Plants grow because they breath. Plants suck in nutrients through the air, and adding that to whatever water they get, they are able to grow. Whereas you and I need to eat to get our nutrients, plants suck the carbon out of the air. While plants inhale our air, they turn the carbon dioxide into carbon and oxygen which they breath out, using the carbon as a building block. Remember they also get oxygen from water. Essentially photosynthesis is closer related to our (mammalian) breathing than is plant respiration. Adding together the oxygen, carbon and hydrogen, they make sugar via photsynthesis. Photsynthesis is just turning light energy into something that can manipulate the molecules. The cycle of respiration is too complex to break down easily, but suffice to say more energy comes out than goes in.

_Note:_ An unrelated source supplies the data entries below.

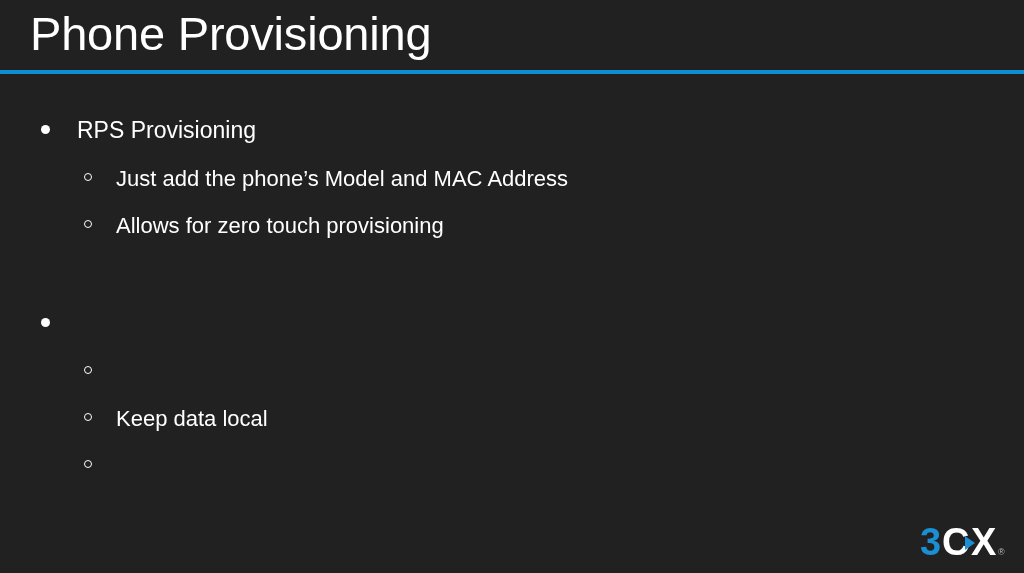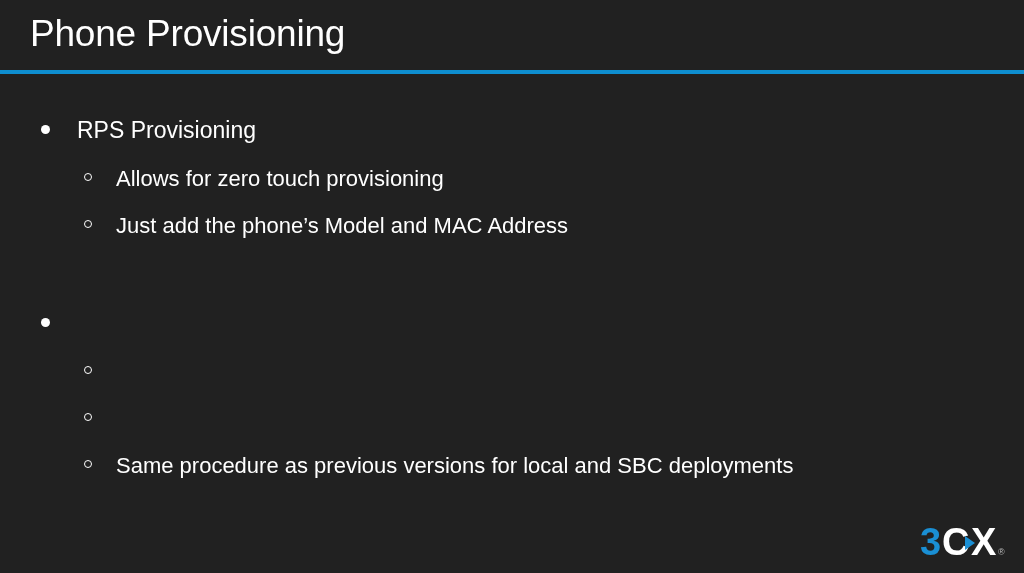--- a/index.html
+++ b/index.html
@@ -27,21 +27,21 @@
     position: absolute;
     left: 0;
     top: 0;
     width: 1024px;
     height: 72px;
   }
   .slide-title {
     position: absolute;
     left: 30px;
     top: 8px;
-    font-size: 37px;
+    font-size: 47px;
     font-weight: 400;
     color: #ffffff;
     letter-spacing: -0.2px;
     white-space: nowrap;
     line-height: 52px;
   }
   .title-rule {
     position: absolute;
     left: 0;
     top: 70px;
@@ -134,45 +134,45 @@
   <div class="body-area">
 
     <div class="bullet-group">
       <div class="bullet-l1">
         <span class="marker"></span>
         <span>RPS Provisioning</span>
       </div>
       <div class="sub-list">
         <div class="bullet-l2">
           <span class="marker"></span>
-          <span>Allows for zero touch provisioning</span>
+          <span>Just add the phone’s Model and MAC Address</span>
         </div>
         <div class="bullet-l2">
           <span class="marker"></span>
-          <span>Just add the phone’s Model and MAC Address</span>
+          <span>Allows for zero touch provisioning</span>
         </div>
       </div>
     </div>
 
     <div class="group-gap"></div>
 
     <div class="bullet-group">
       <div class="bullet-l1">
         <span class="marker"></span>
       </div>
       <div class="sub-list">
         <div class="bullet-l2">
           <span class="marker"></span>
         </div>
         <div class="bullet-l2">
           <span class="marker"></span>
+          <span>Keep data local</span>
         </div>
         <div class="bullet-l2">
           <span class="marker"></span>
-          <span>Same procedure as previous versions for local and SBC deployments</span>
         </div>
       </div>
     </div>
 
   </div>
 
   <div class="logo">
     <svg width="86" height="40" viewBox="0 0 86 40" xmlns="http://www.w3.org/2000/svg">
       <text x="0" y="32" font-family="Liberation Sans, sans-serif" font-size="38" font-weight="bold" fill="#1a8fd4">3</text>
       <text x="22" y="32" font-family="Liberation Sans, sans-serif" font-size="38" font-weight="bold" fill="#ffffff">C</text>

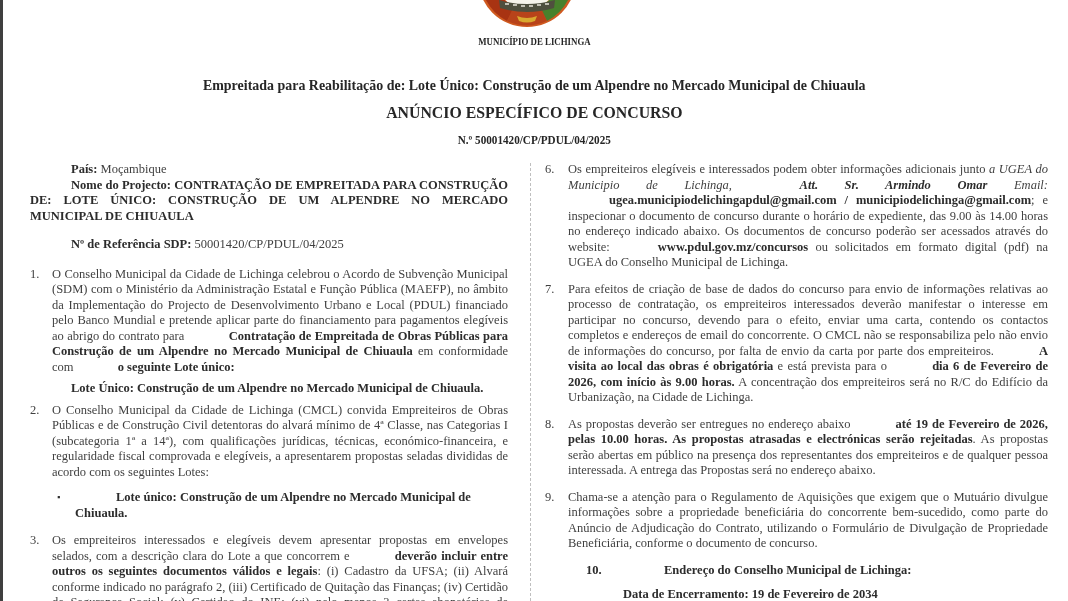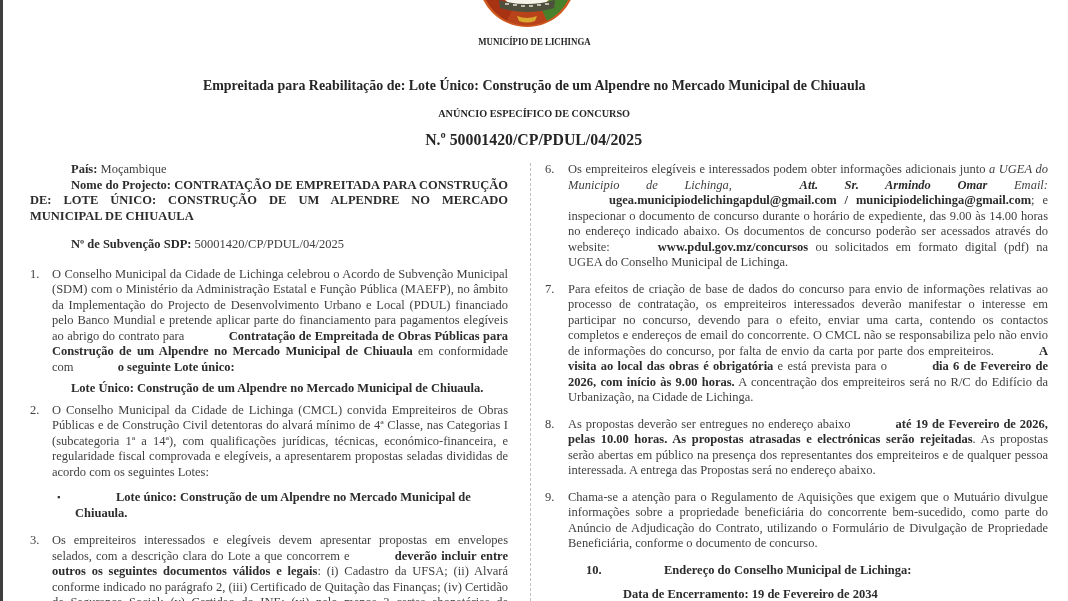--- a/index.html
+++ b/index.html
@@ -14,22 +14,22 @@
     line-height:15.5px;
   }
   .edge-bar{position:absolute;left:0;top:0;width:3px;height:100%;background:#3f3f3f;}
   .emblem{position:absolute;left:477px;top:-72px;width:100px;height:102px;}
   .hdr{position:absolute;left:8px;right:8px;text-align:center;color:#262626;font-weight:bold;white-space:nowrap;}
   .cond{display:inline-block;transform:scaleX(0.93);transform-origin:50% 50%;white-space:nowrap;}
   .org{font-size:9.5px;line-height:11px;}
   .org1{top:37px;}
   .org2{top:48px;}
   .subject{top:76px;font-size:15px;line-height:18px;}
-  .title{top:103px;font-size:11px;line-height:20px;}
-  .number{top:130px;font-size:17px;line-height:20px;}
+  .title{top:103px;font-size:17px;line-height:20px;}
+  .number{top:130px;font-size:12px;line-height:20px;}
   .col{position:absolute;top:162px;}
   .col-left{left:30px;width:478px;}
   .col-right{left:545px;width:503px;}
   .divider{position:absolute;left:530px;top:163px;bottom:0;width:0;border-left:1px dashed #bfbfbf;}
   p{margin:0;}
   .just{text-align:justify;}
   .b{font-weight:bold;color:#2c2c2c;margin-left:41px;}
   .i{font-style:italic;}
   .p-ref{margin-top:13px;}
   .li{display:flex;align-items:flex-start;}
@@ -73,21 +73,21 @@
   <div class="hdr org org1"><span class="cond">MUNICÍPIO DE LICHINGA</span></div>
   <div class="hdr subject"><span class="cond">Empreitada para Reabilitação de: Lote Único: Construção de um Alpendre no Mercado Municipal de Chiuaula</span></div>
   <div class="hdr title"><span class="cond">ANÚNCIO ESPECÍFICO DE CONCURSO</span></div>
   <div class="hdr number"><span class="cond">N.º 50001420/CP/PDUL/04/2025</span></div>
 
   <div class="divider"></div>
 
   <div class="col col-left">
     <p><span class="b">País:</span><span> Moçambique</span></p>
     <p class="just"><span class="b">Nome do Projecto: CONTRATAÇÃO DE EMPREITADA PARA CONSTRUÇÃO DE: LOTE ÚNICO: CONSTRUÇÃO DE UM ALPENDRE NO MERCADO MUNICIPAL DE CHIUAULA</span></p>
-    <p class="p-ref"><span class="b">Nº de Subvenção SDP:</span><span> 50001420/CP/PDUL/04/2025</span></p>
+    <p class="p-ref"><span class="b">Nº de Referência SDP:</span><span> 50001420/CP/PDUL/04/2025</span></p>
 
     <div class="li li-1">
       <span class="num">1.</span>
       <div class="litext just"><span>O Conselho Municipal da Cidade de Lichinga celebrou o Acordo de Subvenção Municipal (SDM) com o Ministério da Administração Estatal e Função Pública (MAEFP), no âmbito da Implementação do Projecto de Desenvolvimento Urbano e Local (PDUL) financiado pelo Banco Mundial e pretende aplicar parte do financiamento para pagamentos elegíveis ao abrigo do contrato para </span><span class="b">Contratação de Empreitada de Obras Públicas para Construção de um Alpendre no Mercado Municipal de Chiuaula</span><span> em conformidade com </span><span class="b">o seguinte Lote único:</span></div>
     </div>
 
     <p class="p-lote"><span class="b">Lote Único: Construção de um Alpendre no Mercado Municipal de Chiuaula.</span></p>
 
     <div class="li li-2">
       <span class="num">2.</span>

In living beings, all activity comes down to cellular respiration, and it is sugars or starches that make all that possible.

Seriously, plants will turn Carbon, Oxygen and Hydrogen into anything they need. C,H, & O are the main elements in Protein, Fat and Carbohydrates. Plants just juggle the hell out of every thing.

An interesting fact. You can change the schedule of a flowering plants flowering schedule by feeding it. (Usually, you'd want to just give it water.)

My only real question is why? Why is this important. My spider fern sense tingles, and I think you must have particular reasons.

Fortean
10-30-2003, 05:21 AM
While we may know the basics of photosynthesis, we do not yet know the specifics; and, there are two kinds of photosynthesis.

Plants and animals differ, because plants manage to produce sugars by way of photosynthesis. Both plants and animals derive energy from sugars by the breakdown of sugars with oxygen and water in a complicated series of chemical reactions, known as the Krebs cycle.

As plants have a pigment, known as chlorophyl, most of them can absorb light energy to break down water into oxygen and hydrogen; the excess oxygen is released by respiration; and, the hydrogen is combined with carbon dioxide, acquired by respiration, to produce simple sugars, in a complicated series of chemical reactions, known as the Calvin cycle. That's the process of oxygenic photosynthesis; but, some other plants break down chemical compounds without the release of oxygen, which is anoxygenic photosynthesis. Scientists still do not agree as to how the light energy is chemically utilized.

utah9
10-30-2003, 01:06 PM
Thanks so much...both of you! Why do I want to know? Long story!